___ EXERCISE DATA

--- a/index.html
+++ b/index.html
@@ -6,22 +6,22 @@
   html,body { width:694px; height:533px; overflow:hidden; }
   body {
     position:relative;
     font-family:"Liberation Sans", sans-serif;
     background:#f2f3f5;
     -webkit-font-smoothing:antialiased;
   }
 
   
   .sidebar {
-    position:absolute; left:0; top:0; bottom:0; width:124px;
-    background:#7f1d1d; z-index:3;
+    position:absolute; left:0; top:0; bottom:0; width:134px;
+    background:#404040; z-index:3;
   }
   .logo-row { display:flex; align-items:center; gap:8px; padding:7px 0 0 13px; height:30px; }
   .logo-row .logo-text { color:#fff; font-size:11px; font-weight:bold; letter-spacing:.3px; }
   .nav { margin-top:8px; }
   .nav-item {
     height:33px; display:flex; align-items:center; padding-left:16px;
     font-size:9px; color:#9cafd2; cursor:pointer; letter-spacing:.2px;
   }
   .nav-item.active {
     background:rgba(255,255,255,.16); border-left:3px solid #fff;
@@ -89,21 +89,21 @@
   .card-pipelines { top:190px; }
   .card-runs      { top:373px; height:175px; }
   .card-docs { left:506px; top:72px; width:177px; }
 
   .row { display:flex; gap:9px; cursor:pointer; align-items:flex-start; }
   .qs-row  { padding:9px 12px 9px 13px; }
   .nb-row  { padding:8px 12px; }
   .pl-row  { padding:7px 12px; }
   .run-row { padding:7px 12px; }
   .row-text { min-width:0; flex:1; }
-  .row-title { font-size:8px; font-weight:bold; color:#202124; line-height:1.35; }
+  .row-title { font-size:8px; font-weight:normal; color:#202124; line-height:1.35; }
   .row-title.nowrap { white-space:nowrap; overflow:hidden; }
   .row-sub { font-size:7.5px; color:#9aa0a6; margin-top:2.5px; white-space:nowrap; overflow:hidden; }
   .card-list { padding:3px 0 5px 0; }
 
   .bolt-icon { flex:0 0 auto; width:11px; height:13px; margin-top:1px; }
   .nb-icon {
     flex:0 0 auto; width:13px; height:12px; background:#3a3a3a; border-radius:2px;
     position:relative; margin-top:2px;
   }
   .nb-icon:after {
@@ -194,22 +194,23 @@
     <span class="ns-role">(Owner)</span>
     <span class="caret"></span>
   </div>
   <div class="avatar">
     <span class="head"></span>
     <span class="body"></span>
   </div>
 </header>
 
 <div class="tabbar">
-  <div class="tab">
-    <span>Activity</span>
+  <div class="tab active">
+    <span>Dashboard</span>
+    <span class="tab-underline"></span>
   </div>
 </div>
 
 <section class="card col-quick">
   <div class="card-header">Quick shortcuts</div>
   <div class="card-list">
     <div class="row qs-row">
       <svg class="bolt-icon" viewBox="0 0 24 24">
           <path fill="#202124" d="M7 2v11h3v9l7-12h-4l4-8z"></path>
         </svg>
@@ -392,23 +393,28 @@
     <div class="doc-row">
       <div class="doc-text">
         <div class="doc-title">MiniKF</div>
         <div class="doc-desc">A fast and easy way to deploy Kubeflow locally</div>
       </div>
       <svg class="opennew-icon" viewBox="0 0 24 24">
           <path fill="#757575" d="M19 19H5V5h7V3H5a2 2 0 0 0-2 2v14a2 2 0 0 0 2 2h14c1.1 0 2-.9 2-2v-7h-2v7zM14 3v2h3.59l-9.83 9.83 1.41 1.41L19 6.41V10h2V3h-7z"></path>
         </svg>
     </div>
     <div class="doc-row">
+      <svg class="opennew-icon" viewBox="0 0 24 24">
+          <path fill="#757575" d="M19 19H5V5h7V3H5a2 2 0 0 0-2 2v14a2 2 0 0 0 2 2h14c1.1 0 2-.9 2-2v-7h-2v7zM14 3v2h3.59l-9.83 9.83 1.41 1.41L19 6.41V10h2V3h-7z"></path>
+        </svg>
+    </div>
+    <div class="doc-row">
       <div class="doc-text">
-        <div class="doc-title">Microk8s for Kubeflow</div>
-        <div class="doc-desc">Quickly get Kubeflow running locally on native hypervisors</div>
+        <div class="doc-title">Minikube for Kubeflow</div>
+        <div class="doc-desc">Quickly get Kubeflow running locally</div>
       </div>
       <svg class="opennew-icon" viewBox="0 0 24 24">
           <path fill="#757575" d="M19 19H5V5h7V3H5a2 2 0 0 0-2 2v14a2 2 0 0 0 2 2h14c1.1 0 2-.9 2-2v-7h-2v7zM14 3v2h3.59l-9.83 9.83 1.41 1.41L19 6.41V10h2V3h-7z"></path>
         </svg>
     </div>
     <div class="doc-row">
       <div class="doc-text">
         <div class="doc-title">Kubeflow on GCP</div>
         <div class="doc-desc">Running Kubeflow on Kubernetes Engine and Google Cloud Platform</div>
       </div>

______

AIM OF THE EXERCISE ->
Show every line above in which the word "html" appears.

WRITTEN ANSWER ->
--- a/index.html
+++ b/index.html
   html,body { width:694px; height:533px; overflow:hidden; }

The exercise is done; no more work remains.